- The paper demonstrates that integrating LLMs with static analysis reduces false positives by 94-98% while maintaining high recall.
- Methodology involved analyzing 433 bug alarms from Tencent, categorizing issues into NPD, OOB, and DBZ for empirical assessment.
- LLM techniques proved cost-effective by decreasing inspection time from 10-20 minutes per alarm to seconds with minimal cost.
Reducing False Positives in Static Bug Detection with LLMs: An Empirical Study in Industry
Introduction
Static analysis tools (SATs) are extensively utilized in software development to enhance software quality by identifying bugs without executing the software. However, their practical effectiveness is significantly hindered by high false positive rates, especially in large-scale industrial applications. This paper presents an empirical study investigating the efficacy of LLMs to address false positive alarms in an operational industry context at Tencent, utilizing a dataset drawn from real-world code bases.
Methodology
The study constructed a dataset involving 433 bug alarms from Tencent's enterprise SATs, encompassing software from its Advertising and Marketing Services sector. Out of these, 328 were false positives and 105 were true positives, primarily categorized into three bug types: Null Pointer Dereference (NPD), Out-of-Bounds (OOB), and Divide-by-Zero (DBZ). The research evaluates the performance of various LLM-based techniques on this dataset, aiming to assess their effectiveness in reducing false positives.
Figure 1: Overview of Code Review in Tencent.
Understanding False Positives in Industry
The prevalence of false positives in industrial settings is alarmingly high. It was found that developers at Tencent spend between 10-20 minutes manually inspecting each alarm, underscoring the inefficiencies introduced by false alarms. The study reveals a false positive rate exceeding 76%, which is exacerbated by the need for high recall and integral safety assurance in enterprise environments.
Effectiveness of LLM-Based Techniques
The study evaluates several LLM-based techniques, including basic LLMs, advanced prompting strategies, and hybrid techniques leveraging static analysis. Among these, LLM4PFA—a method combining LLMs with static analysis for enhanced path feasibility analysis—demonstrates superior effectiveness, eliminating 94-98% of false positives while maintaining high recall.



Figure 2: Comparison of performance for LLM-based methods.
Comparative Analysis with Traditional Methods
The study highlights the limitations of traditional learning-based methods, such as GNN-based and PLM-based approaches, which perform poorly due to their dependence on specific training datasets and lack of generalizability across unseen enterprise data. In contrast, LLM-based techniques offer more scalable and adaptable solutions for false-positive reduction.
Cost Analysis
In terms of resource efficiency, the LLM-based techniques are found to be cost-effective. On average, LLM implementations range from 2.1 to 109.5 seconds in processing time per alarm, with associated costs being minimal ($\$0.0011-\$0.12 per alarm), which is substantially lower than the cost of manual inspections.

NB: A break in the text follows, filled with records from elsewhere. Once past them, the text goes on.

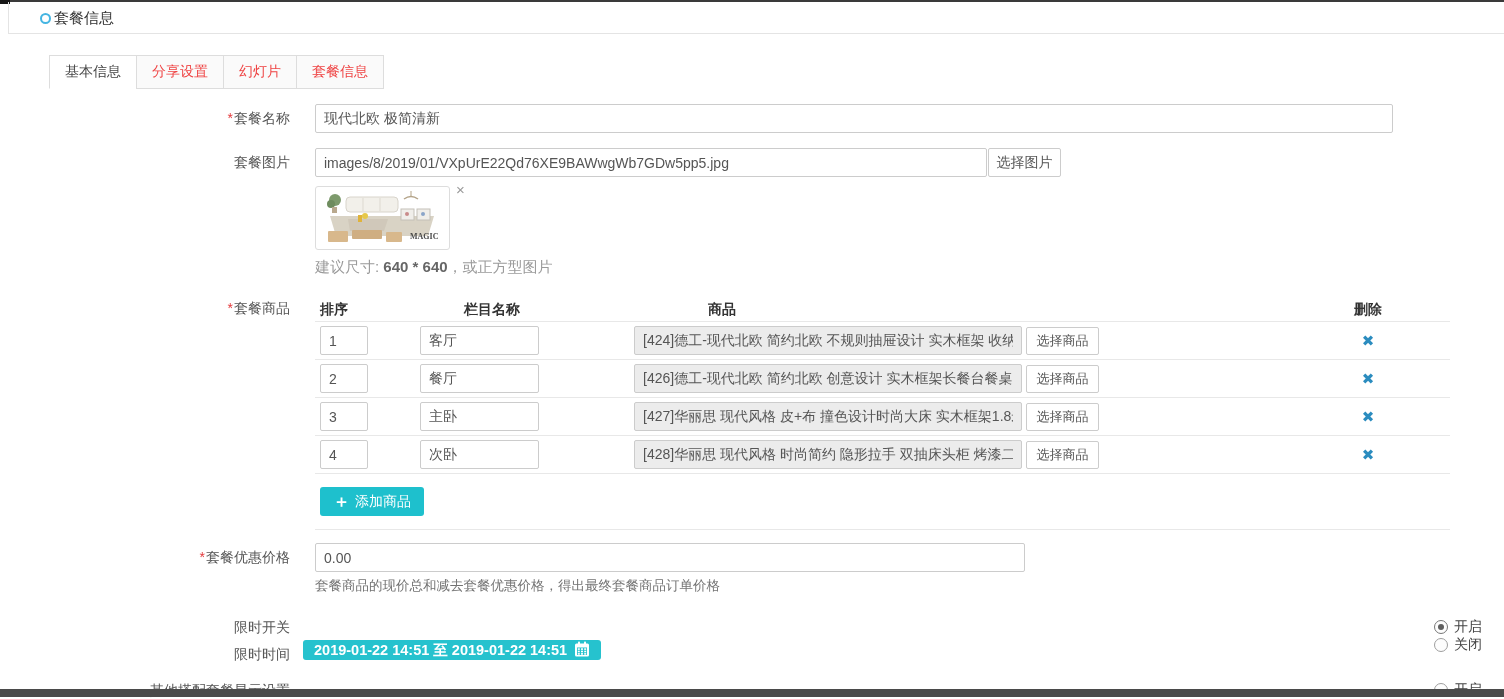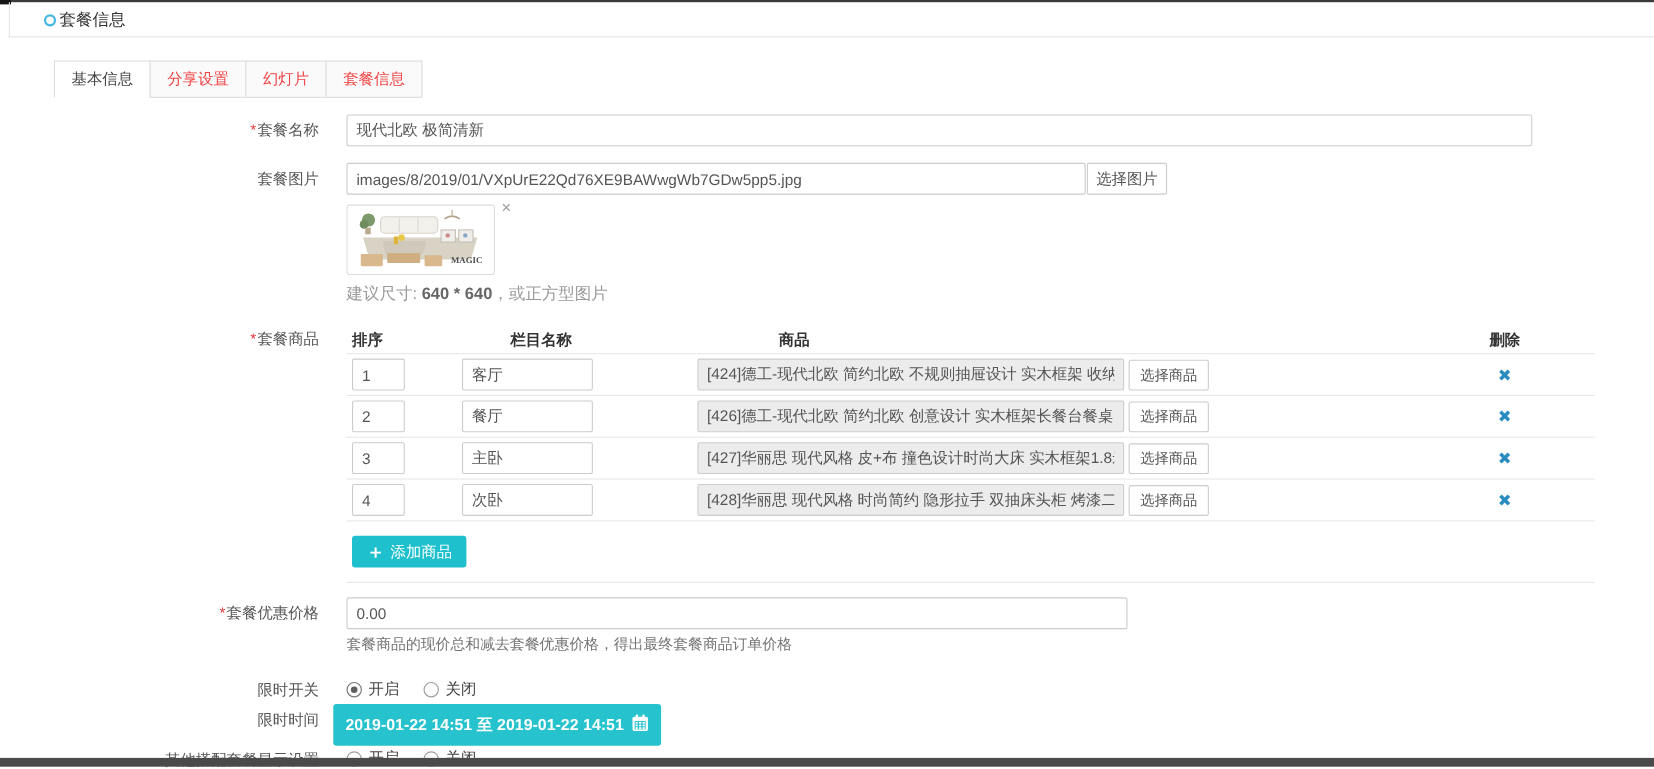--- a/index.html
+++ b/index.html
@@ -79,33 +79,33 @@
   .add-btn { display:inline-flex; align-items:center; margin-left:5px; height:29px; padding:0 13px;
              background:#1ec0cd; color:#fff; border:none; border-radius:3px; font-size:14px;
              cursor:pointer; font-family:inherit; }
   .plus-icon { font-weight:bold; font-size:17px; margin-right:5px; line-height:1; }
 
   .row-price { top:543px; }
   .price-input { width:710px; color:#444; }
   .price-hint { margin-top:5px; color:#737373; font-size:13.5px; }
 
   
-  .radio-group { display:flex; align-items:flex-end; height:18px; }
+  .radio-group { display:flex; align-items:flex-end; height:18px;flex-direction:column; }
   .radio { display:inline-flex; align-items:center; margin-right:22px; color:#444; cursor:pointer; }
   .rdot { width:14px; height:14px; border:1px solid #9e9e9e; border-radius:50%; margin-right:6px;
           position:relative; background:#fdfdfd; }
   .rdot.checked { border-color:#777; }
   .rdot.checked::after { content:''; position:absolute; left:3px; top:3px; right:3px; bottom:3px;
           background:#5f5f5f; border-radius:50%; }
 
   .row-switch { top:618px; }
   .row-switch .flabel { line-height:18px; }
   .row-time { top:640px; }
   .date-btn { position:absolute; left:303px; top:0; display:inline-flex; align-items:center;
-              height:38px; padding:0 11px; background:#26c2ce; color:#fff; font-weight:bold;
+              height:20px; padding:0 11px; background:#26c2ce; color:#fff; font-weight:bold;
               border:none; border-radius:3px; font-size:14.5px; cursor:pointer; font-family:inherit; }
   .cal-icon { margin-left:7px; display:inline-block; }
 
   .row-other { top:681px; }
   .row-other .flabel { line-height:18px; }
 
   
   .hscrollbar { position:absolute; left:0; right:0; top:689px; height:8px; background:#4a4a4a;
                 cursor:pointer; }
 </style>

Future Directions and Implications
The paper outlines several avenues for future research, including the need for enhanced LLM models capable of more nuanced context reasoning and complex constraints analysis. This includes integrating deeper static analysis insights to mitigate long-context reasoning challenges. Additionally, augmenting LLMs with domain-specific knowledge could further enhance their capability to identify and explain false positives effectively.
Conclusion
This study establishes the substantial benefits of deploying LLMs for reducing false positives in static bug detection in an industrial context. It demonstrates that, while challenges remain, LLMs present a promising avenue for practical and efficient SAT enhancement. These findings provide a strong foundation for leveraging AI in software quality assurance, suggesting significant potential for future research and development in this domain.